Пробираясь через лабиринт участков к краю огромного кладбища — которое на карте уже не отмечено как часть кладбища, а за его стенами возвышаются хрущёвки ташкентских пригородов — я внезапно замечаю сюрреалистическое существо, высовывающее песочно-жёлтую голову из растительности, покрывающей могилы.
Мемориал представляет собой огромного сфинкса с короной, большими грудями, мощной задней частью, древними венгерскими косами и шапкой, смотрящего вдаль слепыми глазами. Символика не совсем ясна: намекает ли она на тайну жизни и смерти или, возможно, указывает на восточные корни венгров, похороненных здесь?
У подножия сфинкса стоит полураздетый — но в шапке по правилам — солдат, оплакивающий своих товарищей. Перед ним лежит вырезанный венок с несколькими засохшими цветами и свежим букетом красных цветов, который я принес на могилу в память о моём деде, который был военнопленным в Сибири во время Первой мировой войны.
На надгробии надписи на венгерском и русском языках: MAGYAR TISZTEK AZ ELHUNYT MAGYAR KATONÁKNAK – ВЕНГЕРСКИЕ ОФИЦЕРЪ ВЕНГЕРСКИМЪ СОЛДАТАМЪ. В явно новой надписи, написанной старой орфографией — вероятно скопированной с предыдущей таблички — конечный твёрдый знак в ОФИЦЕРЪ лучше было бы заменить на Ы, чтобы обозначить множественное число «офицеры». Под мраморной табличкой лежит оригинальная сломанная глиняная табличка: BAJTÁRSAK BAJTÁRSAKNAK (Товарищам от товарищей).
О дальнейшей судьбе венгерских военнопленных в Ташкенте известно относительно немного. После Брест-Литовского мира 1918 года многие вернулись домой — но из-за Гражданской войны в России и анти-венгерского Чешского легиона дорога на запад была непростой: большинство объехало полмира, как Карой в нашей предыдущей серии Розовые письма, который вероятно вернулся через Японию на улицу Кис-Корона в Обуде.
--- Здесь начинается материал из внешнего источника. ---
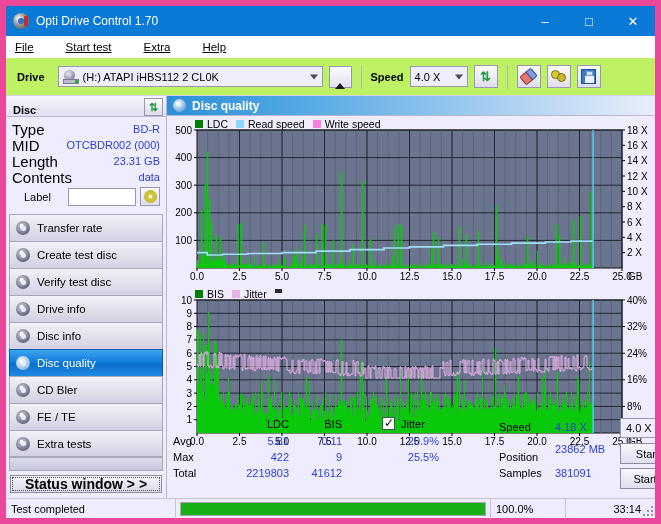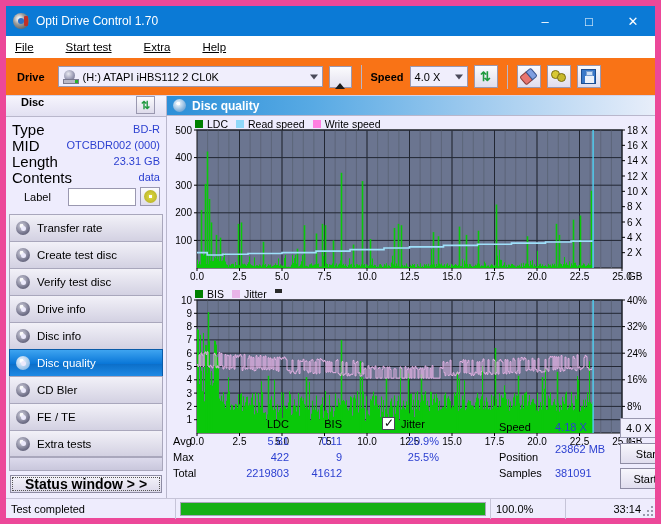--- a/index.html
+++ b/index.html
@@ -46,21 +46,21 @@
   
   .menubar {
     height: 22px; background: #ffffff; display: flex; align-items: center;
     padding-left: 9px; flex: 0 0 22px; gap: 32px;
     border-bottom: 1px solid #ffffff;
   }
   .menu-item { font-size: 11.5px; color: #000; }
   .menu-item u { text-decoration: underline; }
   
   .toolbar {
-    height: 38px; background: #f97316; display: flex; align-items: center;
+    height: 38px; background: #bef264; display: flex; align-items: center;
     padding: 0 6px; flex: 0 0 38px; gap: 6px;
     border-bottom: 1px solid #d4d2e8;
   }
   .tb-label { font-weight: bold; font-size: 11px; color: #000; }
   .drive-combo {
     height: 21px; flex: 0 0 265px; background: #f0eefc;
     border: 1px solid #9a98b0;
     display: flex; align-items: center; padding: 0 2px;
     position: relative;
   }
@@ -116,21 +116,21 @@
   .body {
     flex: 1 1 auto; display: flex; overflow: hidden;
   }
   .sidebar {
     width: 161px; flex: 0 0 161px; background: #eeecfd;
     display: flex; flex-direction: column;
     border-right: 1px solid #b9b7cc;
   }
   .disc-hdr {
     height: 22px; background: linear-gradient(#f6f5fd,#e2e0f2);
-    display:flex; align-items:flex-start; padding: 0 11px;
+    display:flex; align-items:flex-end; padding: 0 3px;
     border-bottom: 1px solid #b9b7cc;
   }
   .disc-hdr .t { font-weight:bold; font-size:11px; flex:1 1 auto; padding-left:4px; }
   .disc-hdr .refresh-sq {
     width:19px;height:18px;background:linear-gradient(#fbfbfd,#dedbeb);
     border:1px solid #9a98b0;display:flex;align-items:center;justify-content:center;
   }
   .disc-info { padding: 4px 6px 5px 6px; }
   .dirow { display:flex; justify-content:space-between; align-items:center; height:16px; }
   .dirow .k { font-size:15px; color:#000; }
Многие остались: из двух миллионов австро-венгерских военнопленных около пятнадцати тысяч. Несколько цитат из книги Бела Фабиан 6 лошадей – 40 человек. Записки военнопленных (1930):
«В городе на каждом шагу слышался венгерский. Здесь говорили больше по-венгерски, чем на главной площади некоторых малых городов Великой равнины».
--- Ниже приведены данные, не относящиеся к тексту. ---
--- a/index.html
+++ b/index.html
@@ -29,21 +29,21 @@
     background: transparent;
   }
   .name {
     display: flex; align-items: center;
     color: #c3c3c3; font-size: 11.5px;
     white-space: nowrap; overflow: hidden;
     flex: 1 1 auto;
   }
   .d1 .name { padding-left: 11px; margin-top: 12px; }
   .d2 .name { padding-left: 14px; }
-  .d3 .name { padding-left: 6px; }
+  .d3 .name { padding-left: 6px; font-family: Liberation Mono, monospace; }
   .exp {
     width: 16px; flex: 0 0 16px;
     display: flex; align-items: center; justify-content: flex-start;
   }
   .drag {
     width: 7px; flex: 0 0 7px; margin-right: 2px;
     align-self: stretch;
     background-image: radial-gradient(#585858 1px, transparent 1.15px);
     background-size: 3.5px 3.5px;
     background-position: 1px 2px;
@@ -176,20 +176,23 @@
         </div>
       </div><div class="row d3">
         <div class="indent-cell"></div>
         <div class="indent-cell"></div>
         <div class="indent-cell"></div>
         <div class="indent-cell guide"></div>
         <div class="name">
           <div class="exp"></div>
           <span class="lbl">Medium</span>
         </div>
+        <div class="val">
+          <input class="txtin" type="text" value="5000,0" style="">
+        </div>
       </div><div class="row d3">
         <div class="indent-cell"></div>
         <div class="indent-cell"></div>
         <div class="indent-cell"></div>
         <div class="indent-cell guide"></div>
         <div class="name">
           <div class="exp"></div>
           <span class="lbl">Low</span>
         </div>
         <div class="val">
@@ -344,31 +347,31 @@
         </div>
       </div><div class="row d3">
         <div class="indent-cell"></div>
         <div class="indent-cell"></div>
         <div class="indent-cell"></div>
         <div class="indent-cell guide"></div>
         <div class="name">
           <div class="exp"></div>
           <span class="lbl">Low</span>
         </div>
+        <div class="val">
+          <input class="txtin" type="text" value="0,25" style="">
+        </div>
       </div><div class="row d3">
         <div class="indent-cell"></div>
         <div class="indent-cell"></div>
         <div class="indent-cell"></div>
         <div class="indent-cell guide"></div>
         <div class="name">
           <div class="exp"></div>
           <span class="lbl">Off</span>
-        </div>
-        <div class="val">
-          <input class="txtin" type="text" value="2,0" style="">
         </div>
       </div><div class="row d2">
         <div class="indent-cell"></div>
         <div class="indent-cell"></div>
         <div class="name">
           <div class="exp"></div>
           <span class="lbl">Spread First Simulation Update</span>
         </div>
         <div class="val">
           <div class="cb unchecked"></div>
«Дни проходили, настроение постепенно успокаивалось; никаких новостей из Сибири или об эвакуации, только солдаты тихо умирали. Практически никто не остался из мужчин из Перемышля. Было ясно, что лагеря рядовых вымрут до последнего человека. Грустные похоронные процессии рядовых, за некоторыми потрёпанными мужчинами, идущими за повозками с гробами, стали настолько привычным видом в городе, что редко случалось не встретить такую процессию ежедневно».
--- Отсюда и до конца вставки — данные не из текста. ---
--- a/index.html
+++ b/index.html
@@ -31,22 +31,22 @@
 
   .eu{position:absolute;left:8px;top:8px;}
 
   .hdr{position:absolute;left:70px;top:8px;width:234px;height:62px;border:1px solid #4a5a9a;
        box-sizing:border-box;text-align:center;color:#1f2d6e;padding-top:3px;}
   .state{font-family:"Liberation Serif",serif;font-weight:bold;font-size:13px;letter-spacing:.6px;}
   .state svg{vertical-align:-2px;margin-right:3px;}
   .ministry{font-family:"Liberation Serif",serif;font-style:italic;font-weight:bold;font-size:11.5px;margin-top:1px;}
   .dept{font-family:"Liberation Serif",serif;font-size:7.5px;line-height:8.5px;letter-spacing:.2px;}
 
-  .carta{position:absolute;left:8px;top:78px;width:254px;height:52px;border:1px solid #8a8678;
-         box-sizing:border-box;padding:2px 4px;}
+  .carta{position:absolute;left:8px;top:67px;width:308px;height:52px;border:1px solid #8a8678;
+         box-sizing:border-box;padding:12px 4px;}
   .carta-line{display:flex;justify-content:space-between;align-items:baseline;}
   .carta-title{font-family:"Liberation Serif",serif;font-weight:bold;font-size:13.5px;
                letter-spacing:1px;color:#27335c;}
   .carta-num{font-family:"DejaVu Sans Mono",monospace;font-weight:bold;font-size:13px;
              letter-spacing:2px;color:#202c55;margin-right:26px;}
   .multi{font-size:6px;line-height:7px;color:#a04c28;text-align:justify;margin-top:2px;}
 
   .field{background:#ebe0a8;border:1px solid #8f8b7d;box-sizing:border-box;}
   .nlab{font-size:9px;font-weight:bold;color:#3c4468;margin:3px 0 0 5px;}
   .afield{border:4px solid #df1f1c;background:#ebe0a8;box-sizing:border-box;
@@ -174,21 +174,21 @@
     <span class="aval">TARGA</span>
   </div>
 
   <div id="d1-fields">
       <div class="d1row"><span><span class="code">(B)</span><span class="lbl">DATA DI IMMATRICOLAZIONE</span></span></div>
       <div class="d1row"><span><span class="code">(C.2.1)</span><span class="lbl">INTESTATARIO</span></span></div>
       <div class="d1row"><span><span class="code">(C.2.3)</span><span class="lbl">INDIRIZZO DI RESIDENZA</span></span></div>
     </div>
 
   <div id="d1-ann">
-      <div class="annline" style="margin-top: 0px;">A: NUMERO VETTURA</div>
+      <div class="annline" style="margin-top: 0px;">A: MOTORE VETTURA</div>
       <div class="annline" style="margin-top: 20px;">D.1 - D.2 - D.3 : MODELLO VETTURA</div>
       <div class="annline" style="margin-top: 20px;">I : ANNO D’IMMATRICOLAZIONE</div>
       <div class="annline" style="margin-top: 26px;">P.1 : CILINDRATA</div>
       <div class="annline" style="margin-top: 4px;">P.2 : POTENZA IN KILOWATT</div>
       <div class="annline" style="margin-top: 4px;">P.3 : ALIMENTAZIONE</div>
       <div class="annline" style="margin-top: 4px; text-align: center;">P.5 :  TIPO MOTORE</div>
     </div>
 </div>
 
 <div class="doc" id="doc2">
«Кто стал красным, получил сапоги. Кто нет — получил тиф. Это не был идеологический вопрос».
Как показывает последняя цитата, многие венгры остались, вступив на службу новым властям. Это стало «ташкентской школой». Из их рядов вышло много будущих кадров, политических комиссаров и членов расстрельных команд. Эта история остаётся слепой зоной в венгерской истории. После войны о ней было неудобно говорить, и выжило мало свидетелей: либо они ассимилировались, либо были убиты как иностранцы во время Большого террора.
Иштван Липот Гач вернулся домой. Между двумя мировыми войнами он в основном создавал могилы и военные памятники. Его самое известное произведение — мемориал 3-го Сегединского уланского полка (1943) на площади Магьяр Эде перед арт-нуво дворцом Реёк в Сегедине. Как и ташкентский сфинкс, он тоже «тяжёлый сзади»: стоящий за ним здание факультета права и государственных наук Сегедина называют «за задом лошади».